Common Air Travel Mistakes – Flight Tips, Luggage, Visa, Passport
When it comes to air travel, so many things can go wrong. Sometimes we create the problems ourselves by doing such things as packing carelessly (resulting in extra luggage fees) or scheduling a too-tight connection (resulting in a missed flight). Below are some common air travel mistakes — and tips on how to avoid them.
1. Not allowing enough time for connections
It’s a miserable feeling to be in transit on a delayed plane, knowing that when you land you will have missed the next flight and will have to scramble to make alternate arrangements — arrangements that might also warrant an overnight hotel stay.
How to avoid: Allow — or insist on, if the airline books it — at least 90 minutes between connecting flights; some experts recommend two hours.

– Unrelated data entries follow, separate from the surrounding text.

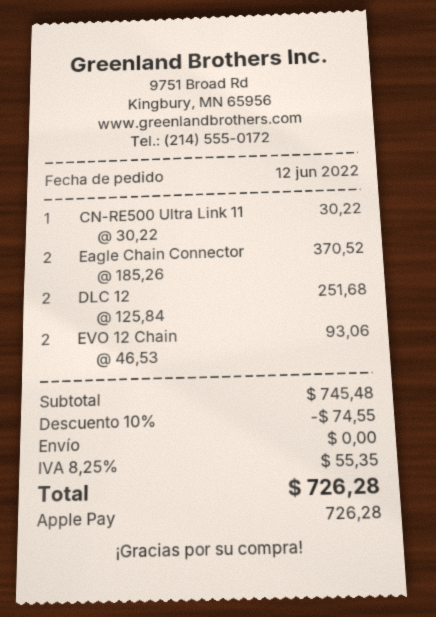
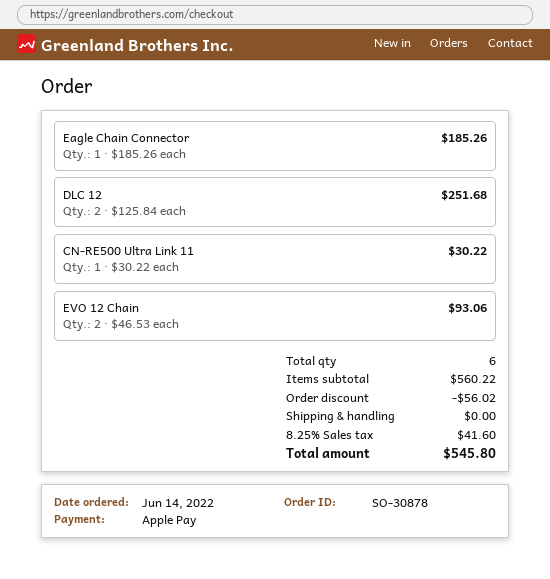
order date: 2022-06-12 -> 2022-06-14
Eagle Chain Connector: 2 x 185.26 = 370.52 -> 1 x 185.26 = 185.26
subtotal: 745.48 -> 560.22
discount: 74.55 -> 56.02
tax: 8.25% = 55.35 -> 8.25% = 41.60
total: 726.28 -> 545.80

2. Not doing your packing homework
Planning to fly with carry-on luggage only? Size limitations vary by airline and type of aircraft. And, yes, Hawaii should be beautiful in June, but will there be rain? What about the temperatures at night? Will you need a jacket or wrap?
How to avoid: Check the daily forecast in your destination and look on your airline’s website for luggage information; while checking carry-on dimensions, look into what it will cost to check bags, including weight limitations and the fees for exceeding them.

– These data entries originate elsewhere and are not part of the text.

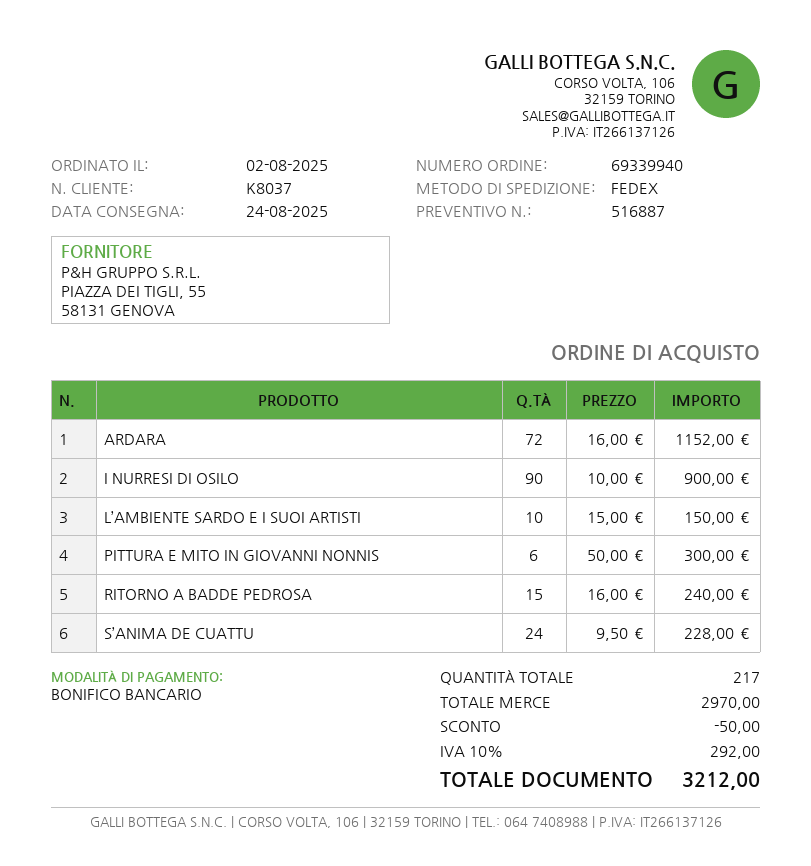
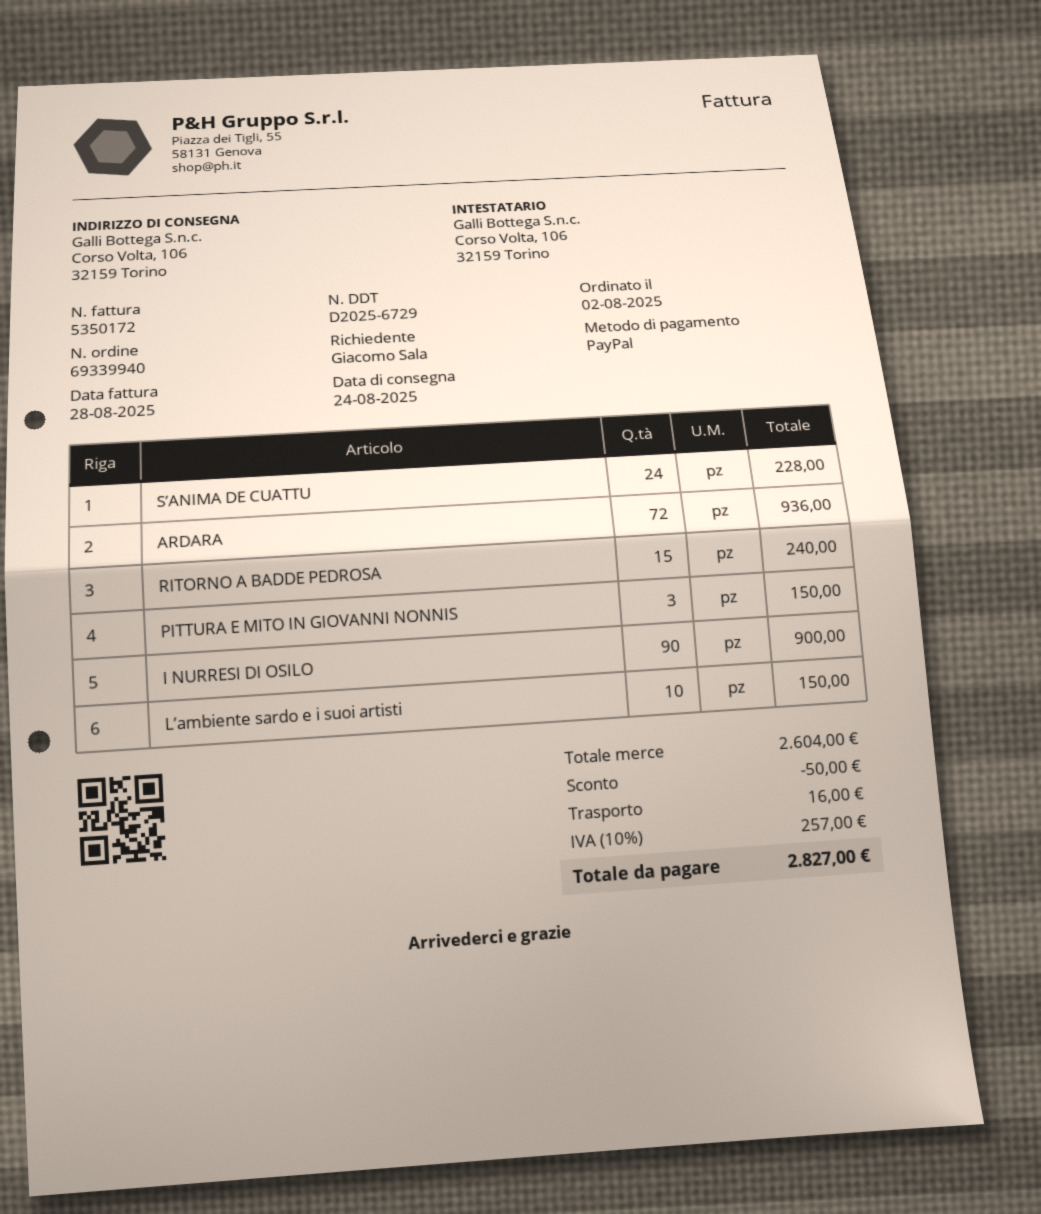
payment method: bank transfer -> PayPal
ARDARA: 72 for 1152.00 -> 72 for 936.00
PITTURA E MITO IN GIOVANNI NONNIS: 6 for 300.00 -> 3 for 150.00
subtotal: 2970.00 -> 2604.00
shipping: none -> 16.00
tax: 10% = 292.00 -> 10% = 257.00
total: 3212.00 -> 2827.00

3. Not preparing for your arrival
Do you know where your accommodations are in relation to the airport? Do you know what your transportation options are and what getting to your hotel will cost?

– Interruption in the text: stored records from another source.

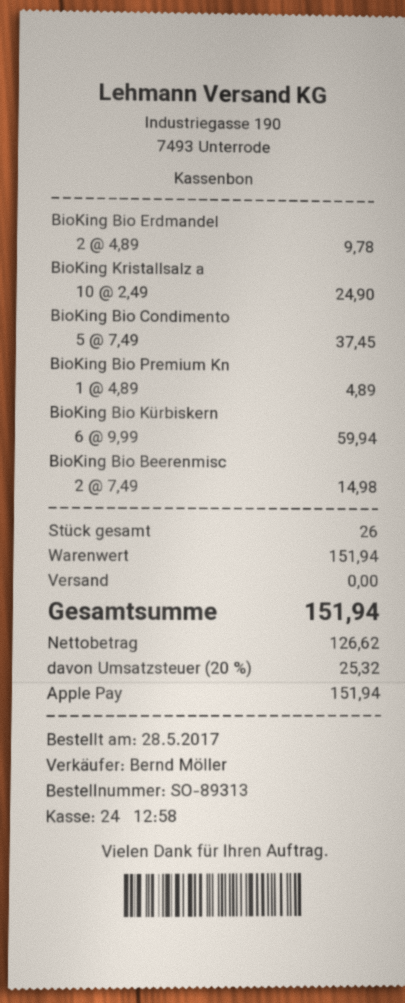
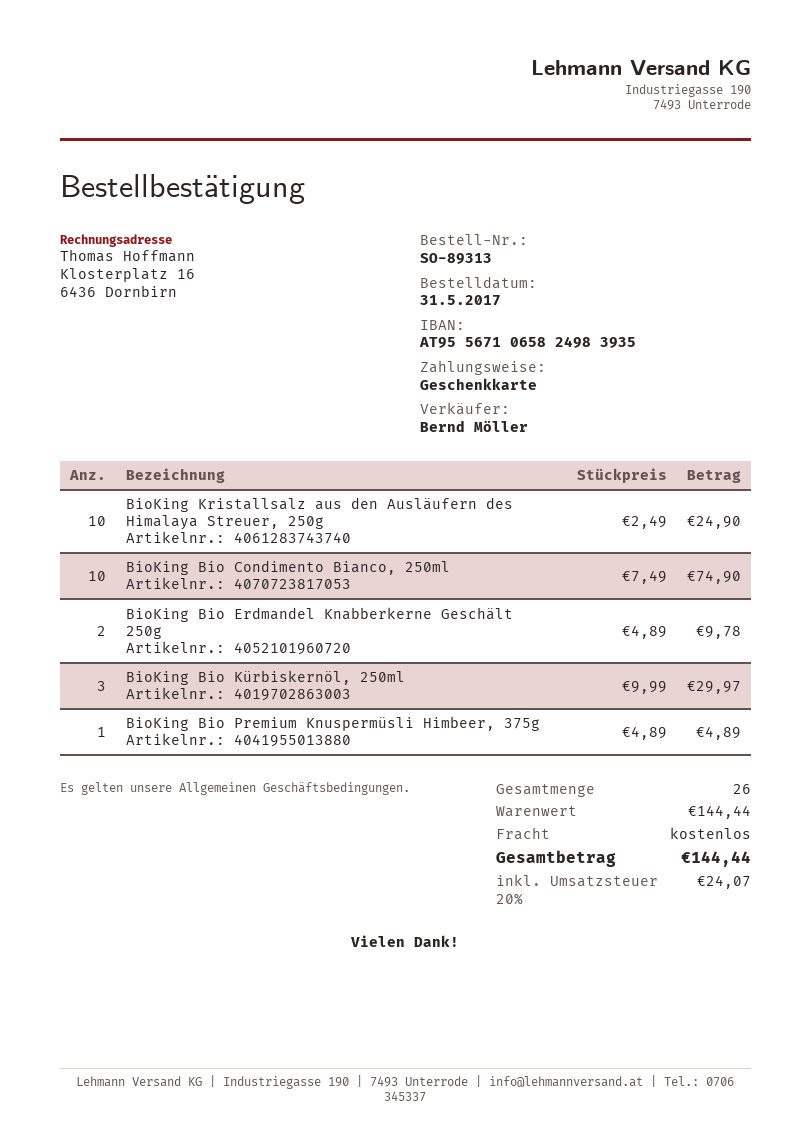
order date: 2017-05-28 -> 2017-05-31
payment method: Apple Pay -> gift card
BioKing Bio Condimento: 5 x 7.49 = 37.45 -> 10 x 7.49 = 74.90
BioKing Bio Kürbiskern: 6 x 9.99 = 59.94 -> 3 x 9.99 = 29.97
BioKing Bio Beerenmisc: 2 x 7.49 = 14.98 -> none
subtotal: 151.94 -> 144.44
tax: 20% = 25.32 -> 20% = 24.07
total: 151.94 -> 144.44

How to avoid: Determine your hotel’s proximity to the airport. Is it a five-minute cab ride or a 50-minute endeavor? What’s the going rate for cab fare? Are fares fixed or metered, or do you have to agree on a price with the driver before heading out? You should also find and price out at least one other mode of transportation to the hotel; shuttles are often available.
4. Not checking immigration requirements
There are still a good number of countries (Russia and Brazil, for instance) that require a visa for entry, and many countries require that your passport be valid for at least six months from the date of your entry. Still other countries require that there be a blank page in your passport for their stamps — in some instances, even the location of this page matters (for example, it might need to be the last page).
How to avoid: Well in advance of your trip, contact the embassy or consulate of your destination country and determine its immigration requirements.
5. Paying high credit card foreign transaction fees
With some cards, both the credit card company and the issuing bank charge foreign transaction fees. In addition, there are fees for having charges automatically converted to U.S. dollars at the point of purchase (called “dynamic currency conversion”). These fees add up quickly.
How to avoid: Read the small print on your credit card agreement to determine what fees are charged. If there are multiple fees or the percentages are high, shop around for a card with better terms. When charging items abroad, be sure to ask those you are paying to make charges in the local currency.